Dalam masa jabatannya, Totok dikenal sebagai sosok pemimpin yang mengedepankan pendekatan humanis dan filosofi Bugis 3S: Sipakatau (saling memanusiakan), Sipakalebbi (saling memuliakan), dan Sipakainge (saling mengingatkan).
Ia menekankan pentingnya rehabilitasi dan pembinaan yang tidak hanya menjalankan hukuman, tetapi juga membentuk warga binaan menjadi individu yang lebih baik untuk kembali ke masyarakat.
Totok juga aktif menangani tantangan besar di Lapas Parepare, terutama tingginya angka kasus narkotika yang mencapai 70 persen dari warga binaan. Ia mengajak semua pihak untuk bersama-sama mencari solusi preventif dan rehabilitatif agar permasalahan ini dapat diatasi secara komprehensif.
Di bawah nahkodanya, Lapas Parepare aktif menyelenggarakan program edukasi dan penyuluhan hukum gratis untuk meningkatkan kesadaran warga binaan, serta mendukung kegiatan pendidikan seperti Ujian Paket C bagi warga binaan yang ingin melanjutkan pendidikannya.

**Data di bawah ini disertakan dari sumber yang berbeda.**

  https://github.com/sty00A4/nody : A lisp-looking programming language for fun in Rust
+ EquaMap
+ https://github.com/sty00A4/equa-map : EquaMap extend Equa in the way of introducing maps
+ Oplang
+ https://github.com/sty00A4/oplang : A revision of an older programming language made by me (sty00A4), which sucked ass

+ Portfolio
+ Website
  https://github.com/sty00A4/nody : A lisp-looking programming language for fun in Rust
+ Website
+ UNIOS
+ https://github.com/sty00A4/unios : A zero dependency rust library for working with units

Menjelang masa tugasnya berakhir, Totok berharap penggantinya dapat melanjutkan semangat pembinaan yang humanis dan inovatif, serta memperkuat sinergi dengan berbagai pihak demi pemasyarakatan yang lebih bermanfaat bagi masyarakat.
“Pemasyarakatan harus menjadi tempat rehabilitasi yang memanusiakan, bukan sekadar penjara,” ucap Totok.

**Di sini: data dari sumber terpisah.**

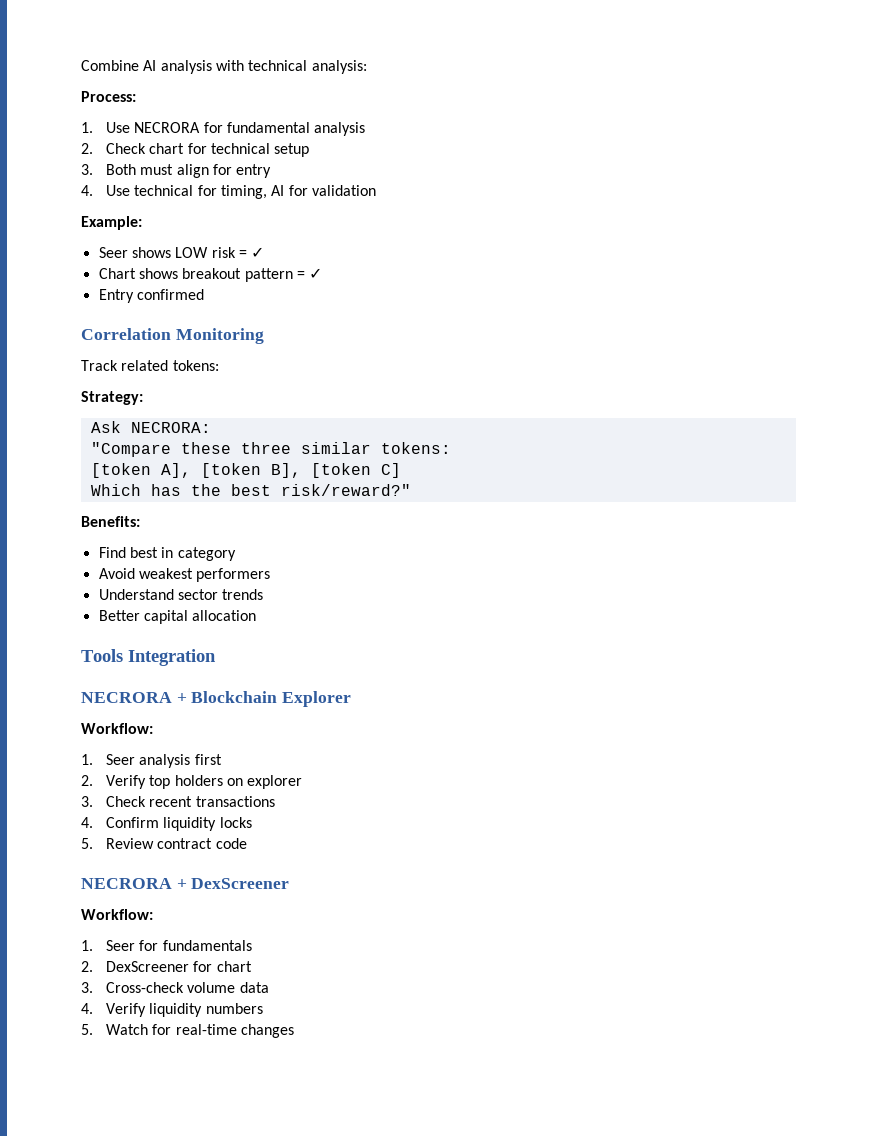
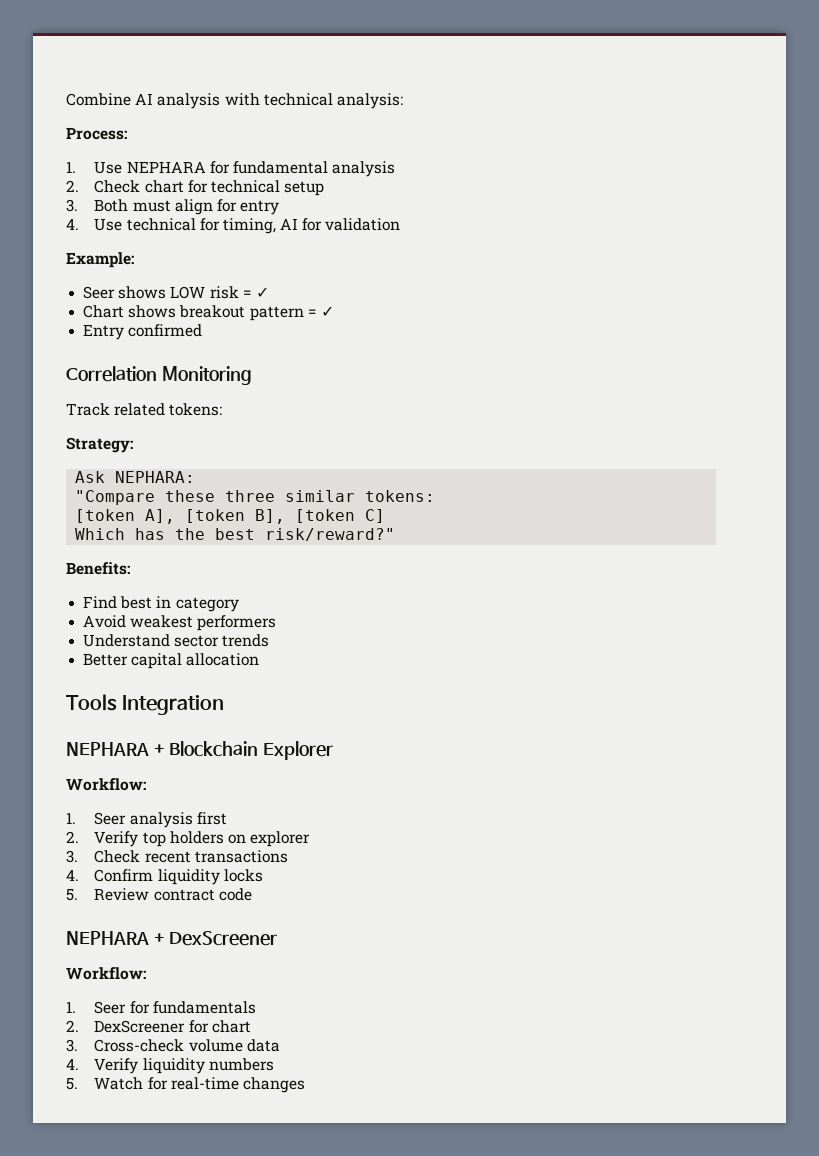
- 1. Use NECRORA for fundamental analysis
+ 1. Use NEPHARA for fundamental analysis
- Ask NECRORA:
+ Ask NEPHARA:
- NECRORA + Blockchain Explorer
+ NEPHARA + Blockchain Explorer
- NECRORA + DexScreener
+ NEPHARA + DexScreener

Selama kepemimpinan di Lapas Parepare, ia menjadi contoh nyata bagaimana nilai budaya lokal dan profesionalisme dapat bersinergi dalam membangun sistem pemasyarakatan yang lebih manusiawi dan berorientasi pada rehabilitasi sosial.
Totok meninggalkan warisan pemasyarakatan yang lebih humanis dan inovatif di Lapas Parepare, sejalan dengan semangat reformasi dan misi membangun pemasyarakatan yang bermanfaat bagi masyarakat luas.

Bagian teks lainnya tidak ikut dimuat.